Copy the lines from the start of the records below through the line containing "to go to.</div>", both included, and leave out the pictures.

=== Begin Enclosure ===

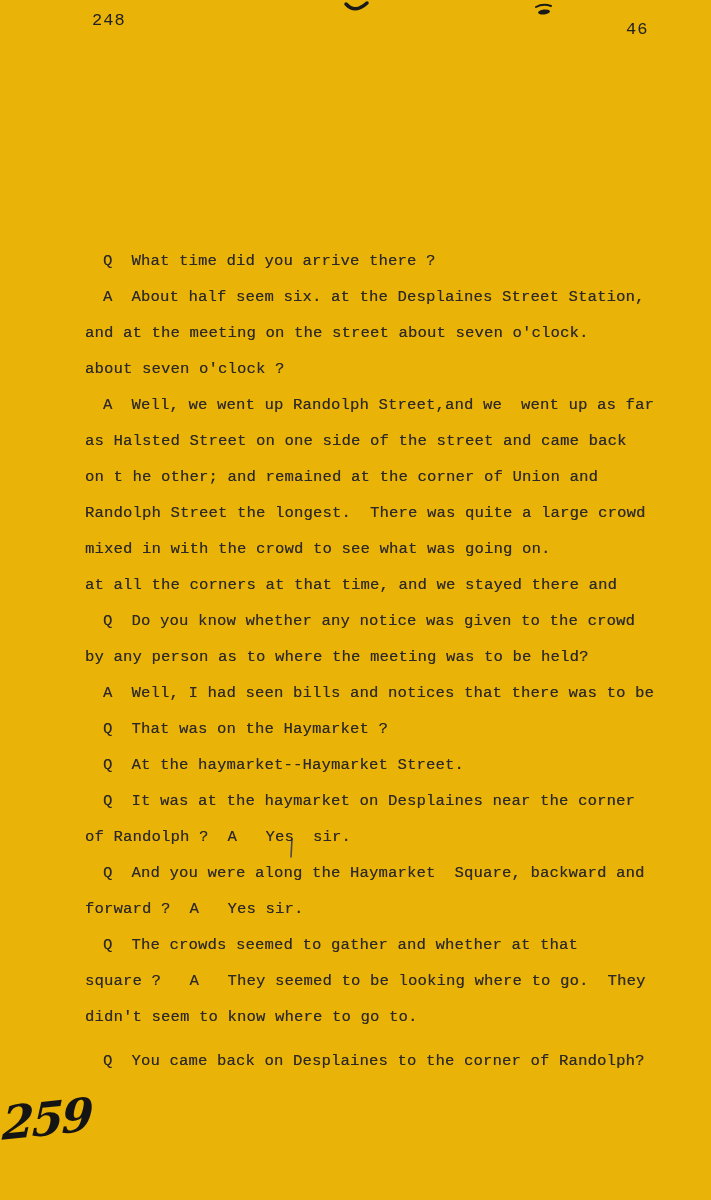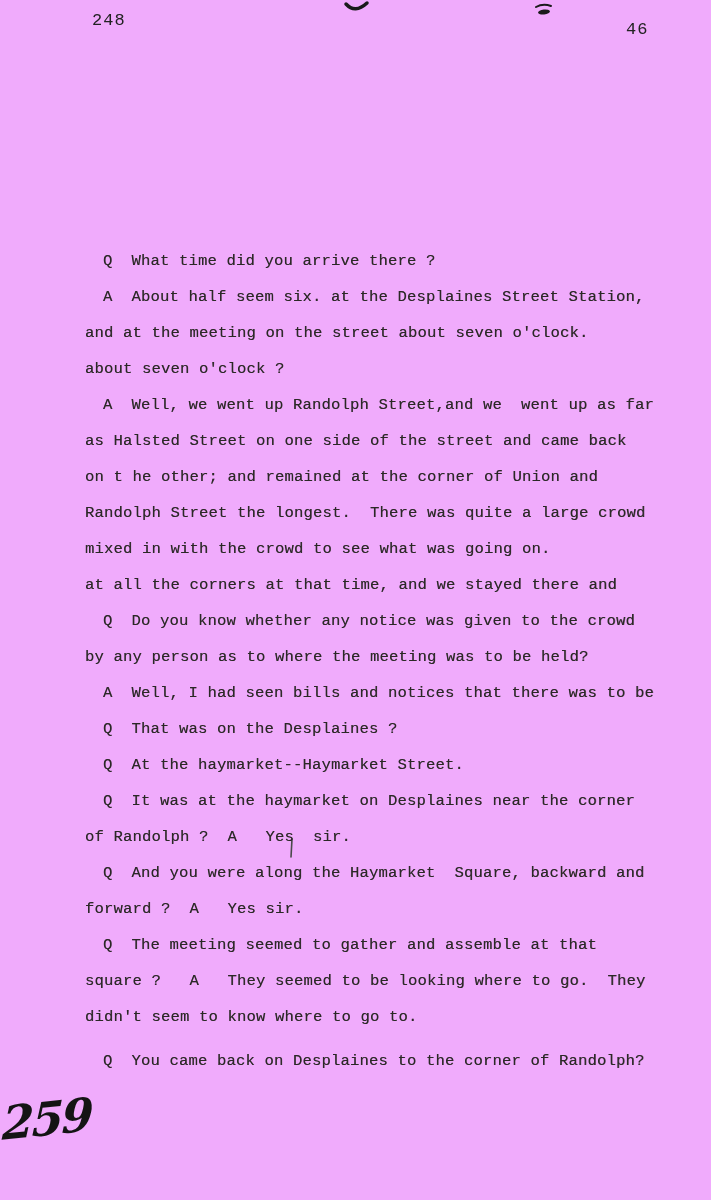--- a/index.html
+++ b/index.html
@@ -11,7 +11,7 @@
     position: relative;
     width: 711px;
     height: 1200px;
-    background: #f0abfc;
+    background: #eab308;
     overflow: hidden;
     font-family: "Liberation Mono", "DejaVu Sans Mono", monospace;
     color: #2b2826;

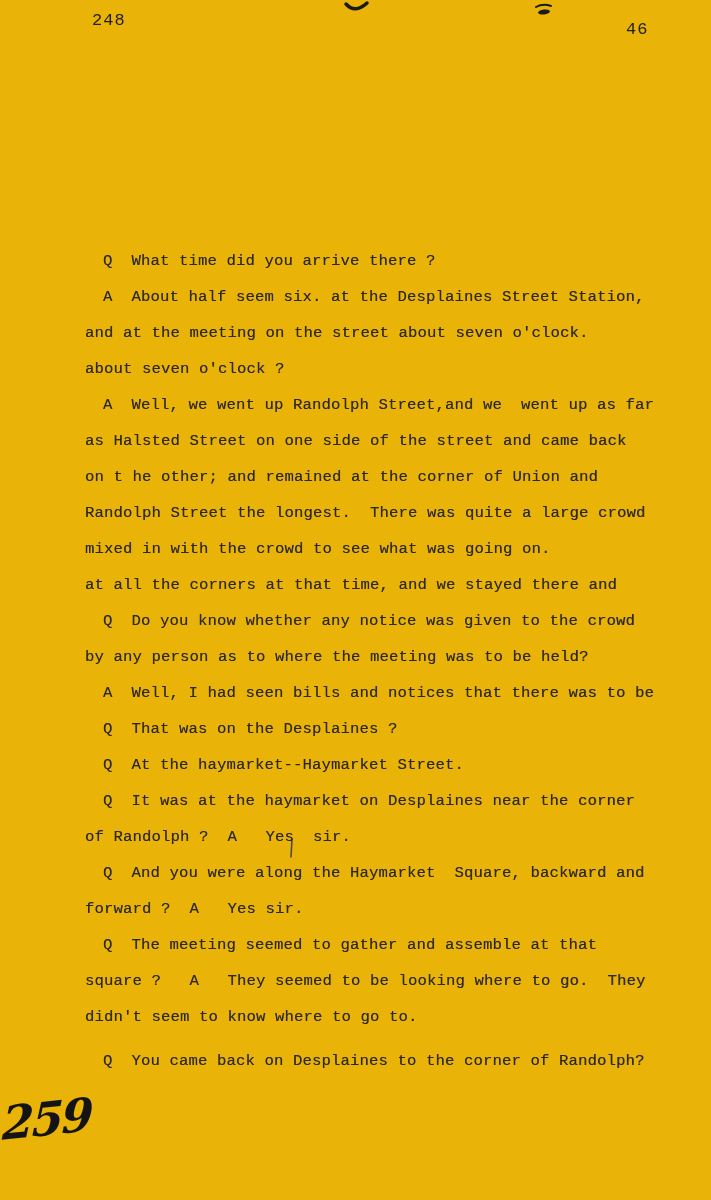--- a/index.html
+++ b/index.html
@@ -93,7 +93,7 @@
       <div class="tline ind">Q  Do you know whether any notice was given to the crowd</div>
       <div class="tline">by any person as to where the meeting was to be held?</div>
       <div class="tline ind">A  Well, I had seen bills and notices that there was to be</div>
-      <div class="tline ind">Q  That was on the Desplaines ?</div>
+      <div class="tline ind">Q  That was on the Haymarket ?</div>
       <div class="tline ind">Q  At the haymarket--Haymarket Street.</div>
       <div class="tline ind">Q  It was at the haymarket on Desplaines near the corner</div>
       <div class="tline">of Randolph ?  A   Yes  sir.</div>

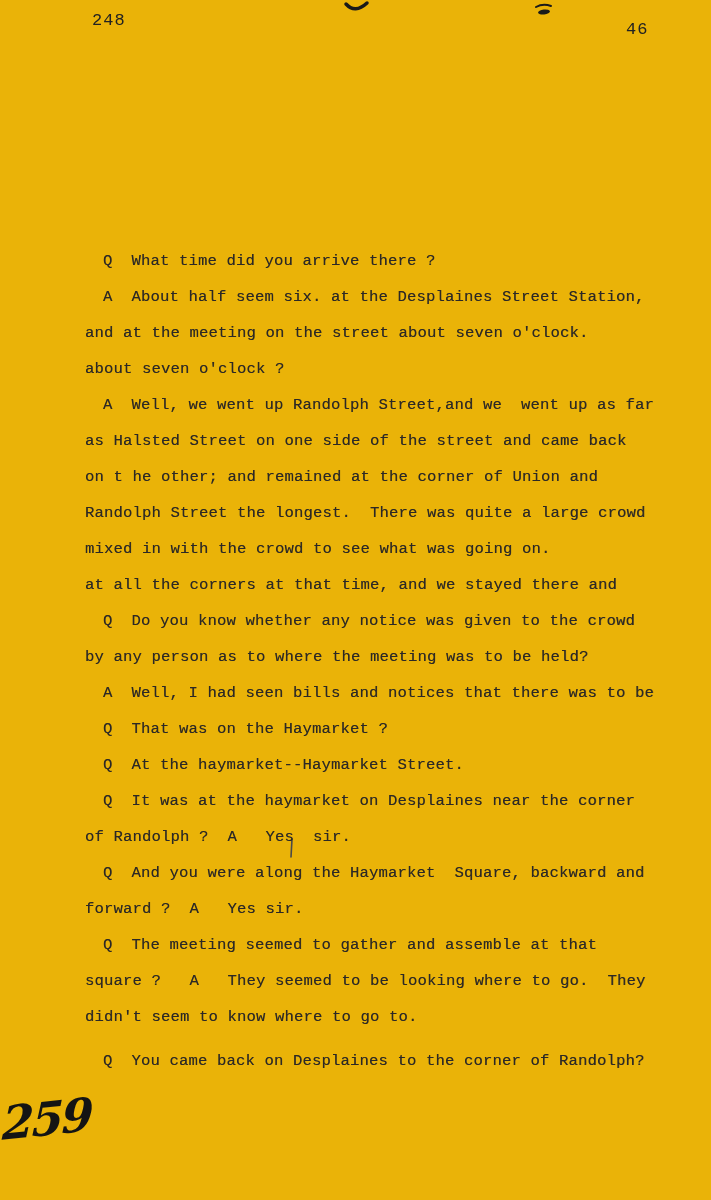--- a/index.html
+++ b/index.html
@@ -99,7 +99,7 @@
       <div class="tline">of Randolph ?  A   Yes  sir.</div>
       <div class="tline ind">Q  And you were along the Haymarket  Square, backward and</div>
       <div class="tline">forward ?  A   Yes sir.</div>
-      <div class="tline ind">Q  The meeting seemed to gather and assemble at that</div>
+      <div class="tline ind">Q  The crowds seemed to gather and whether at that</div>
       <div class="tline">square ?   A   They seemed to be looking where to go.  They</div>
       <div class="tline">didn't seem to know where to go to.</div>
       <div class="tline ind gap-before">Q  You came back on Desplaines to the corner of Randolph?</div>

=== End Enclosure ===

## ANSWER SPACE
--- a/index.html
+++ b/index.html
@@ -11,7 +11,7 @@
     position: relative;
     width: 711px;
     height: 1200px;
-    background: #f0abfc;
+    background: #eab308;
     overflow: hidden;
     font-family: "Liberation Mono", "DejaVu Sans Mono", monospace;
     color: #2b2826;

--- a/index.html
+++ b/index.html
@@ -93,7 +93,7 @@
       <div class="tline ind">Q  Do you know whether any notice was given to the crowd</div>
       <div class="tline">by any person as to where the meeting was to be held?</div>
       <div class="tline ind">A  Well, I had seen bills and notices that there was to be</div>
-      <div class="tline ind">Q  That was on the Desplaines ?</div>
+      <div class="tline ind">Q  That was on the Haymarket ?</div>
       <div class="tline ind">Q  At the haymarket--Haymarket Street.</div>
       <div class="tline ind">Q  It was at the haymarket on Desplaines near the corner</div>
       <div class="tline">of Randolph ?  A   Yes  sir.</div>

--- a/index.html
+++ b/index.html
@@ -99,7 +99,7 @@
       <div class="tline">of Randolph ?  A   Yes  sir.</div>
       <div class="tline ind">Q  And you were along the Haymarket  Square, backward and</div>
       <div class="tline">forward ?  A   Yes sir.</div>
-      <div class="tline ind">Q  The meeting seemed to gather and assemble at that</div>
+      <div class="tline ind">Q  The crowds seemed to gather and whether at that</div>
       <div class="tline">square ?   A   They seemed to be looking where to go.  They</div>
       <div class="tline">didn't seem to know where to go to.</div>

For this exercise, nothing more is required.